San Francisco Gay Pride Parade


August 15th, 2004

Class Tomorrow
Saturday. Not so bad, going into the office. A drive over to Office Max afterward to pick up photo mailers (I owe people photographs) and a look now through the contact sheets to find today's picture. It's approaching 5:00 in the afternoon as I write. Another movie arrived today from Netflix. I'm burned out on Zatoichi movies for the moment (for the year - who knows? - for the life). They're all pretty much the same and maybe it would have been better if they'd stopped after the first ten if it weren't for all the money they undoubtedly made on the eighteen that followed. What do I know? I'm just sitting here writing.

Let's see, what did I get from Netflix? War Photographer. My, my. I may have to watch it right now before my Japanese television soaps begin later this evening. More excitement, folks, here in Oakland.

I begin to understand why you bought the domain name.

Yes, well. A lack of purpose in life can lead to strange behavior.

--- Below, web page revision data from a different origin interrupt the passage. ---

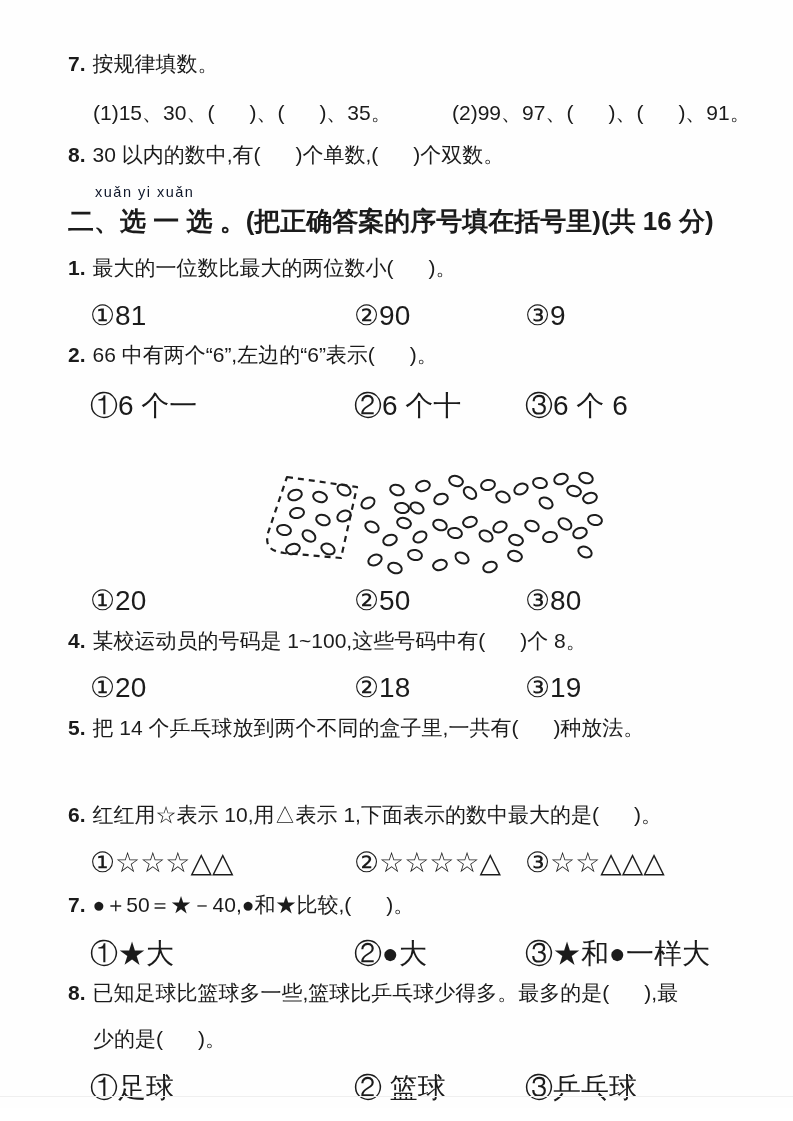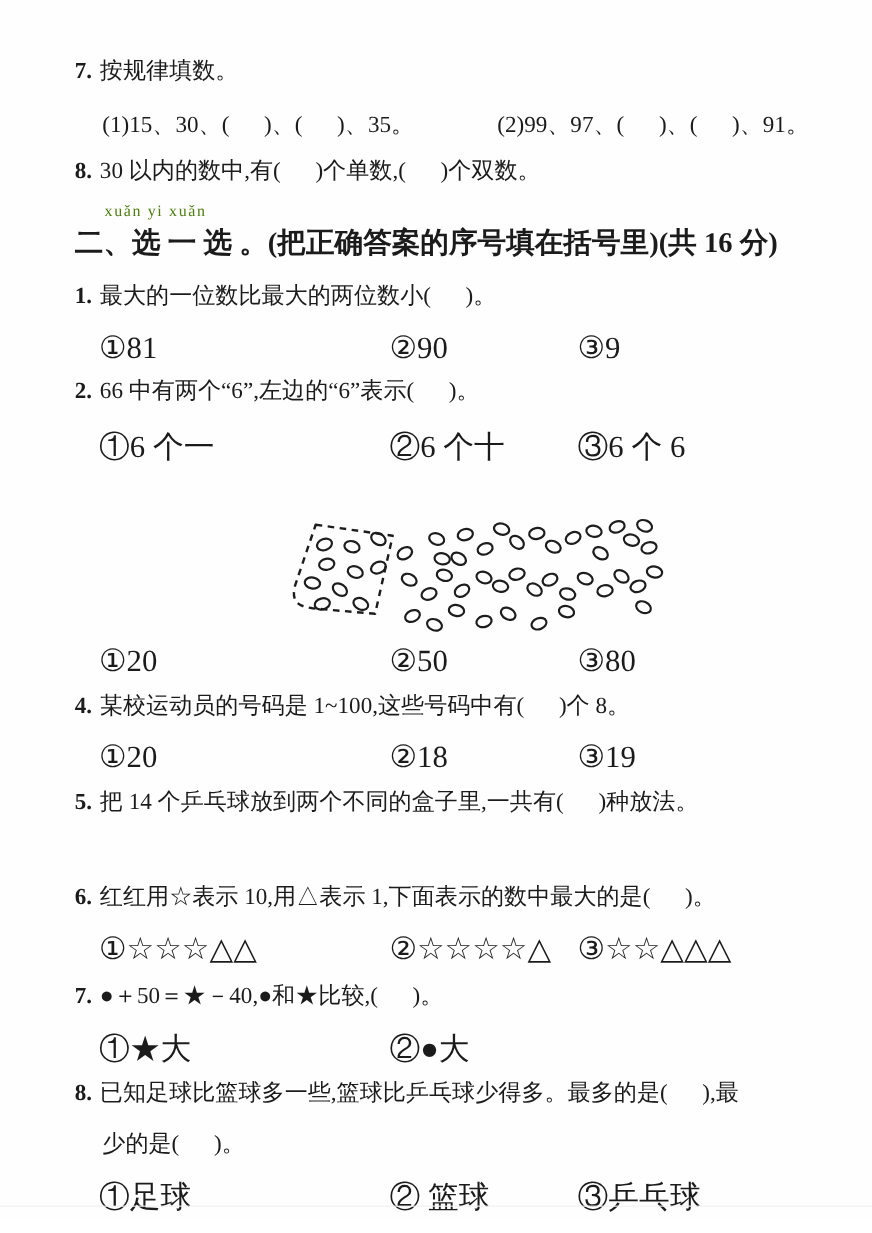--- a/index.html
+++ b/index.html
@@ -1,26 +1,26 @@
 <!DOCTYPE html>
 <html><head>
 <meta charset="utf-8">
 <style>
   html,body{margin:0;padding:0;background:#ffffff;}
   .page{
     position:relative;width:793px;height:1108px;background:#fefefe;
-    font-family:Liberation Serif, serif;
+    font-family:Liberation Sans, sans-serif;
     color:#1b1b1b;overflow:hidden;
   }
   .line{position:absolute;font-size:21px;line-height:28px;white-space:pre;}
   .qnum{font-weight:700;margin-right:7px;display:inline-block;}
   .qtext{font-weight:500;}
   .subline{font-weight:500;}
   .heading-line{font-weight:700;font-size:26px;}
-  .pinyin{position:absolute;font-size:14.5px;letter-spacing:1.5px;color:#4d7c0f;white-space:pre;}
+  .pinyin{position:absolute;font-size:14.5px;letter-spacing:1.5px;color:#0f172a;white-space:pre;}
   .opts{position:absolute;left:0;width:793px;height:28px;}
   .opt{position:absolute;top:0;font-size:28px;font-weight:500;white-space:pre;}
   .opt.c1{left:90px;}
   .opt.c2{left:318px;margin-left:36px;}
   .opt.c3{left:525px;}
   .fig{position:absolute;left:250px;top:460px;width:370px;height:128px;}
   .scanline{position:absolute;left:0;top:1096px;width:793px;height:1px;background:#efefef;}
 </style>
 </head>
 <body>
@@ -127,20 +127,21 @@
   <div class="opts" style="top:846px">
     <span class="opt c1">①☆☆☆△△</span>
     <span class="opt c2">②☆☆☆☆△</span>
     <span class="opt c3">③☆☆△△△</span>
   </div>
 
   <div class="line" style="left:68px;top:891px"><span class="qnum">7.</span><span class="qtext">●＋50＝★－40,●和★比较,(      )。</span></div>
   <div class="opts" style="top:935px">
     <span class="opt c1">①★大</span>
     <span class="opt c2">②●大</span>
+    <span class="opt c3">③★和●一样大</span>
   </div>
 
   <div class="line" style="left:68px;top:979px"><span class="qnum">8.</span><span class="qtext">已知足球比篮球多一些,篮球比乒乓球少得多。最多的是(      ),最</span></div>
   <div class="line subline" style="left:93px;top:1025px">少的是(      )。</div>
   <div class="opts" style="top:1069px">
     <span class="opt c1">①足球</span>
     <span class="opt c2">② 篮球</span>
     <span class="opt c3">③乒乓球</span>
   </div>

Sunday. War Photographer is a documentary about James Nachtwey, a man who's spent his life obsessively photographing war and famine to the exclusion of most anything else in life that can't be packed into a suitcase or a camera bag. Sounds vaguely familiar. I thought about photo journalism when I was graduating from college in the late sixties during the Vietnam era. Just briefly, though, until I got my head around the reality rather than the idea of bombs and bullets. I got out of school and went into the Army as an Infantry lieutenant (for reasons too complicated to tell) and that killed any interest in voluntarily following the fighting.

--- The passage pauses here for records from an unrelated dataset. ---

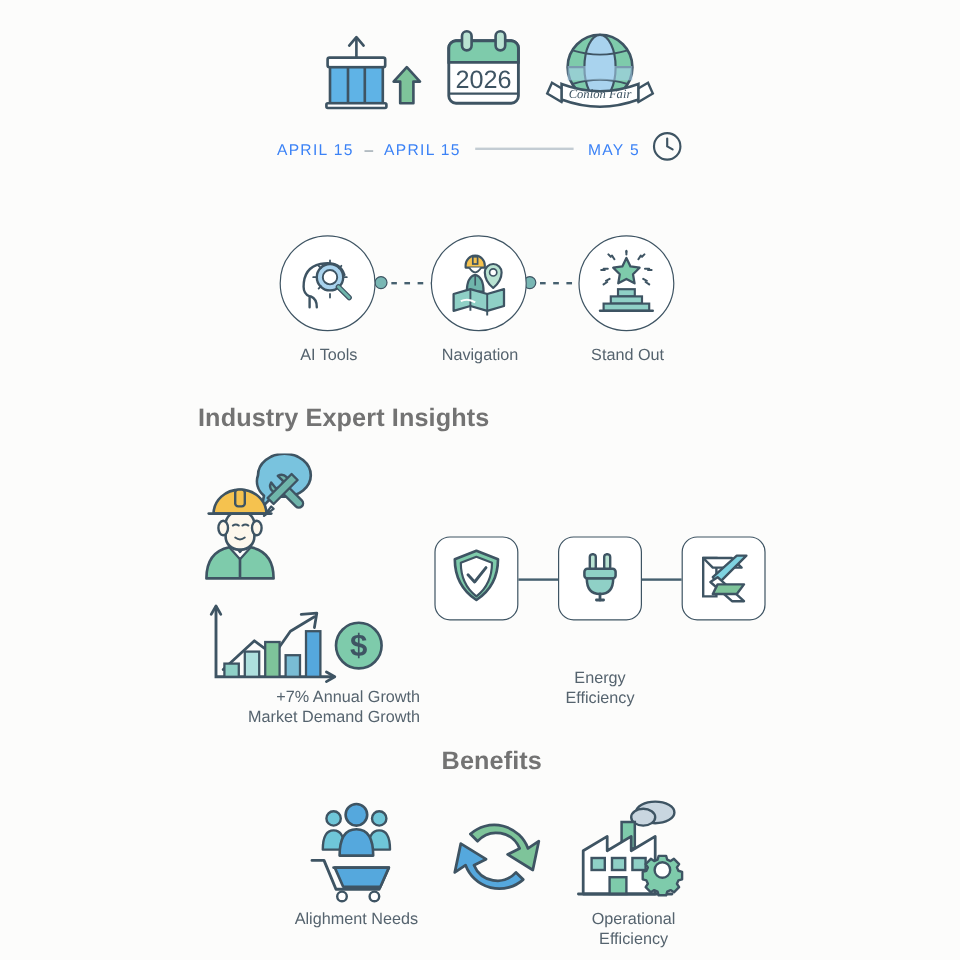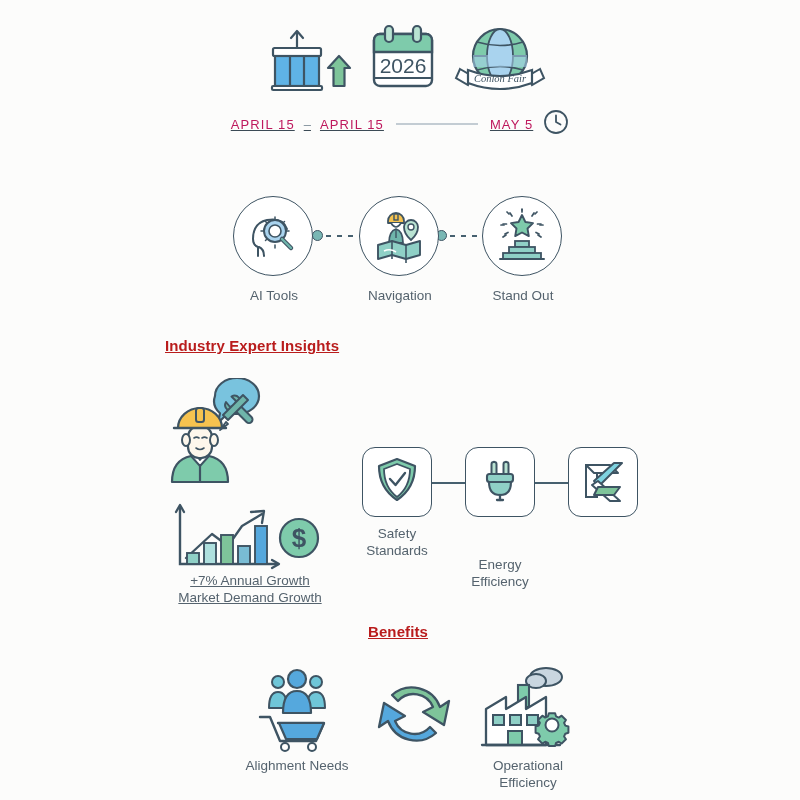--- a/index.html
+++ b/index.html
@@ -17,47 +17,47 @@
     position: relative;
   }
 
   .canvas {
     position: relative;
     width: 800px;
     height: 800px;
   }
 
   
-  .abs { position: absolute; text-decoration: underline; }
+  .abs { position: absolute; }
 
   .section-title {
-    font-size: 15px;
+    font-size: 21px;
     font-weight: bold;
-    color: #b91c1c;
+    color: #737373;
     letter-spacing: 0.1px;
   }
 
   
   #top-icon-row {
     left: 0; top: 22px; width: 800px; height: 78px;
   }
   .top-icon {
     position: absolute;
     top: 0;
   }
 
   
   #date-strip {
     left: 0; top: 108px; width: 800px; height: 32px;
     display: flex; align-items: center; justify-content: center;
   }
   .date-text {
     font-size: 13px;
     letter-spacing: 1.1px;
-    color: #be185d;
+    color: #3b82f6;
   }
   .date-dash {
     font-size: 13px;
     color: #7e8d99;
     margin: 0 9px;
   }
   .date-rule {
     width: 82px;
     height: 1.5px;
     background: #c3ccd3;
@@ -111,21 +111,21 @@
   #insights-title { left: 165px; top: 337px; }
 
   #worker-icon { left: 158px; top: 378px; }
   #growth-chart { left: 166px; top: 502px; }
   .growth-caption {
     position: absolute;
     width: 200px;
     left: 150px;
     font-size: 13.5px;
     color: #55636e;
-    text-align: center;
+    text-align: right;
     line-height: 17px;
   }
   #growth-line1 { top: 572px; }
   #growth-line2 { top: 589px; }
 
   
   #features-title { left: 365px; top: 393px; }
 
   #features-row { left: 362px; top: 447px; width: 300px; height: 130px; }
   .feat-card {
@@ -345,24 +345,20 @@
     <div class="feat-connector" style="left:173px; width:33px;"></div>
 
     <div class="feat-card" style="left:0px;">
       <span>
         <svg width="44" height="48" viewBox="0 0 44 48">
           <path d="M22 3 L40 10 q0 22 -18 34 Q4 32 4 10 Z" fill="#7ecbab" stroke="#3e5463" stroke-width="2.2" stroke-linejoin="round"></path>
           <path d="M22 8 L35 13 q0 18 -13 28 Q9 31 9 13 Z" fill="#ffffff" stroke="#3e5463" stroke-width="1.8" stroke-linejoin="round"></path>
           <path d="M15 23 L20.5 29 L30 17" fill="none" stroke="#3e5463" stroke-width="2.4" stroke-linecap="round" stroke-linejoin="round"></path>
         </svg>
       </span>
-    </div>
-    <div class="feat-caption" style="left:-15px;">
-      <div>Safety</div>
-      <div>Standards</div>
     </div>
 
     <div class="feat-card" style="left:103px;">
       <span>
         <svg width="44" height="48" viewBox="0 0 44 48">
           <path d="M16 6 L16 18 M28 6 L28 18" stroke="#3e5463" stroke-width="2.4" stroke-linecap="round"></path>
           <rect x="13.5" y="6" width="5" height="13" rx="2.2" fill="#b9e3d2" stroke="#3e5463" stroke-width="2"></rect>
           <rect x="25.5" y="6" width="5" height="13" rx="2.2" fill="#b9e3d2" stroke="#3e5463" stroke-width="2"></rect>
           <rect x="9" y="18" width="26" height="8" rx="2.5" fill="#8fd0c6" stroke="#3e5463" stroke-width="2.1"></rect>
           <path d="M11 26 h22 q0 13 -11 13 Q11 39 11 26 z" fill="#8fd0c6" stroke="#3e5463" stroke-width="2.1" stroke-linejoin="round"></path>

They go to some lengths to suggest why Nachtwey has spent his life photographing death and misery. They followed him on assignment, talked to his editors, talked with him, talked with a woman friend, attempted on video to show what it was like to look at an exploding world though his eyes over the top of his camera (you could read the LED display, f 5.6, 250th of a second). It worked, but just barely. I don't think any sort of apology is necessary in an explanation. He says he's doing it to help fight war by bringing the images of war to people who would otherwise never see them. I think that's true, and I'm sure he both lives and believes it, but I doubt that's the fundamental root of his motivation. I suspect that lies somewhat farther down, beyond words, in a place of flickering light and subconscious shadow.

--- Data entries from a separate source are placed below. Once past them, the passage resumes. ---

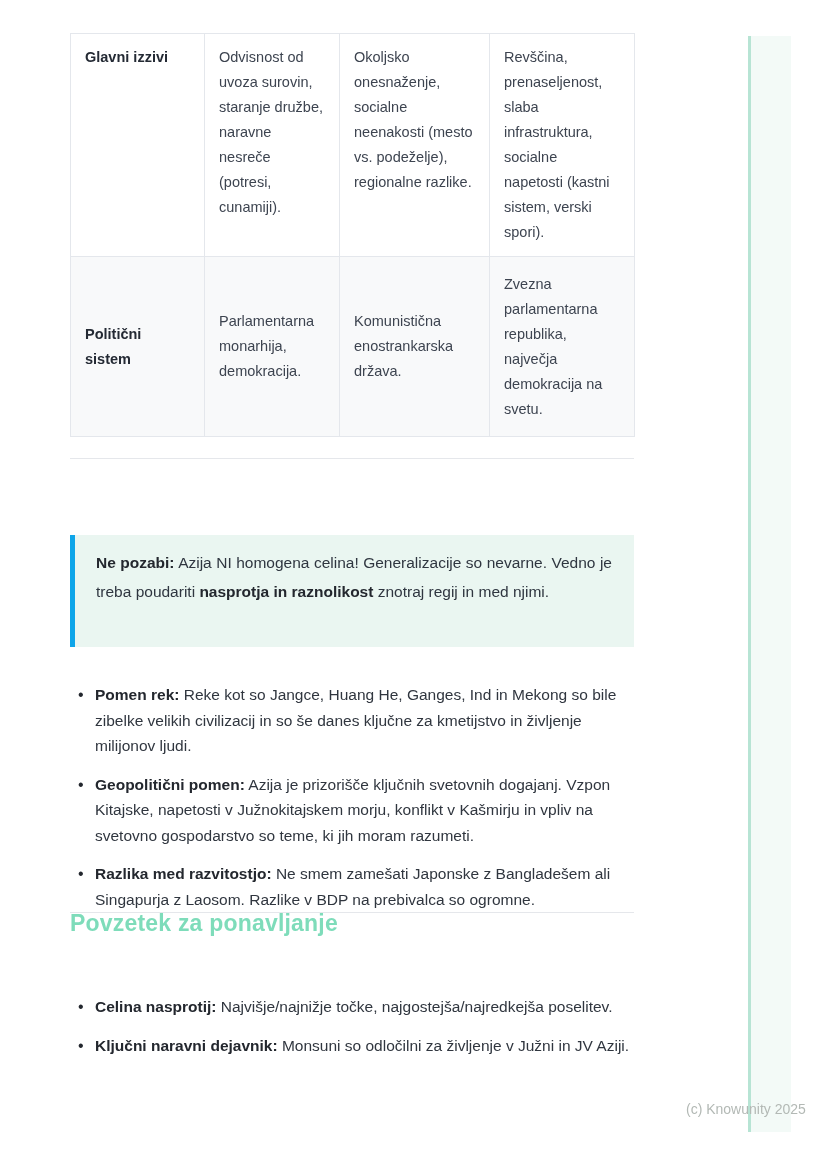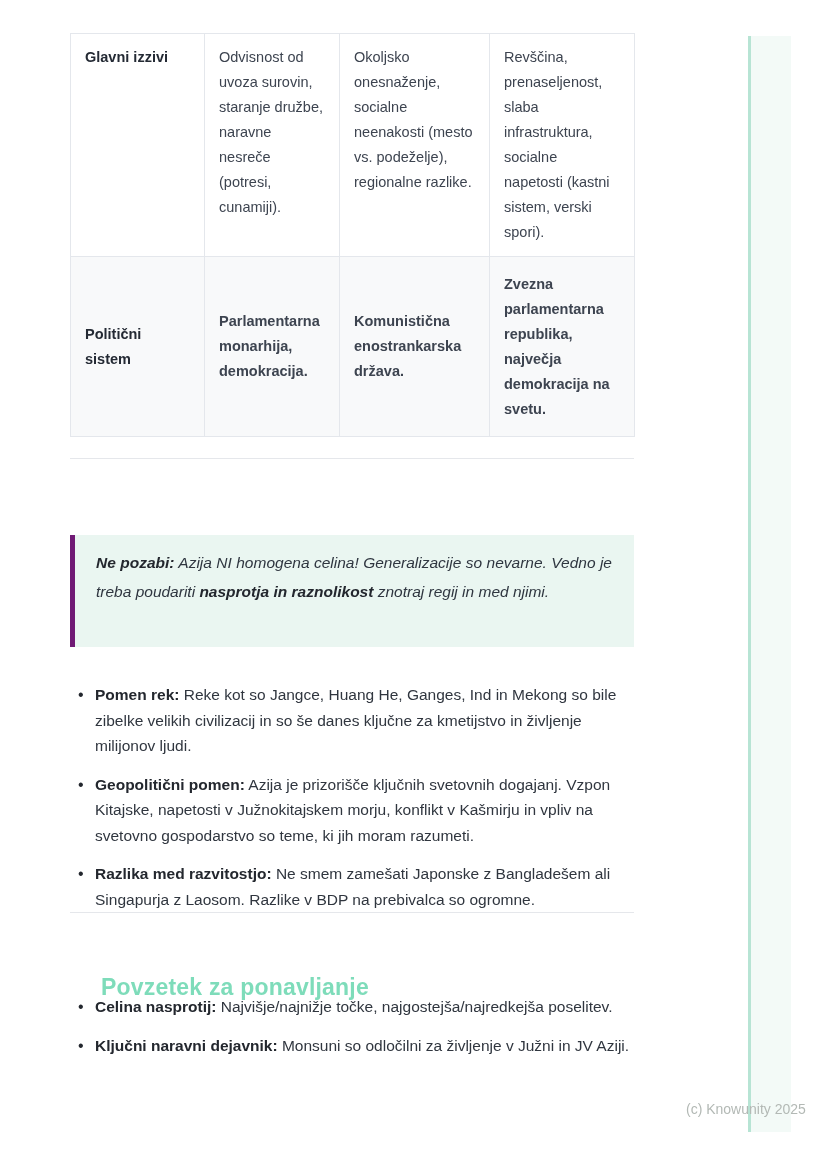--- a/index.html
+++ b/index.html
@@ -23,21 +23,21 @@
     font-size: 14.5px;
     line-height: 25px;
     color: #3d4450;
   }
   .cmp-table td {
     border: 1px solid #e4e7ec;
     padding: 11px 14px;
     background: #ffffff;
   }
   .cmp-table tr.row-top td { vertical-align: top; height: 220px; }
-  .cmp-table tr.row-mid td { vertical-align: middle; height: 180px; background: #f8f9fa; font-weight: bold; }
+  .cmp-table tr.row-mid td { vertical-align: middle; height: 180px; background: #f8f9fa; }
   .cmp-table td.rowhead {
     font-weight: bold;
     color: #242a34;
   }
   .col1 { width: 134px; } .col2 { width: 135px; } .col3 { width: 150px; } .col4 { width: 145px; }
 
   
   .divider {
     position: absolute;
     left: 70px; width: 564px; height: 1px;
@@ -51,36 +51,35 @@
   .section-heading {
     position: absolute;
     left: 70px; width: 564px;
     font-size: 23px;
     line-height: 28px;
     font-weight: bold;
     color: #7edcba;
     letter-spacing: 0.2px;
   }
   #heading-test { top: 486px; }
-  #heading-summary { top: 973px; margin-left: 31px; }
+  #heading-summary { top: 909px; }
 
   
   .callout {
     position: absolute;
     left: 70px; top: 535px;
     width: 564px;
     min-height: 112px;
     background: #eaf6f1;
-    border-left: 5px solid #701a75;
+    border-left: 5px solid #0ea5e9;
     padding: 13px 22px 12px 21px;
     font-size: 15.5px;
     line-height: 29px;
     text-align: justify;
     color: #2f3640;
-    font-style: italic;
   }
   .callout strong, .bullet strong { color: #23272e; }
 
   
   .bullet-list {
     position: absolute;
     left: 70px; width: 564px;
     list-style: none;
     font-size: 15.5px;
     line-height: 25.5px;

For whatever reason he searches out images of people in extremis, emotion at the edge. I'm glad that wasn't my particular bent, the need for all that excitement. I suspect I don't have the grit or the drive (didn't have the grit or the drive) to make a similar world shooting street portraits of interesting looking women in the middle of a crowd, maybe, but far from the struggle.

This is drifting to bullshit.

Yes, but I want to get this finished and head down to San Jose, check into my hotel and get ready for class tomorrow.

 
The banner photograph was taken on TMax-400 at the San Francisco Gay Pride Parade with a Nikon F5 mounted with a 135mm f 2.0 Nikkor lens.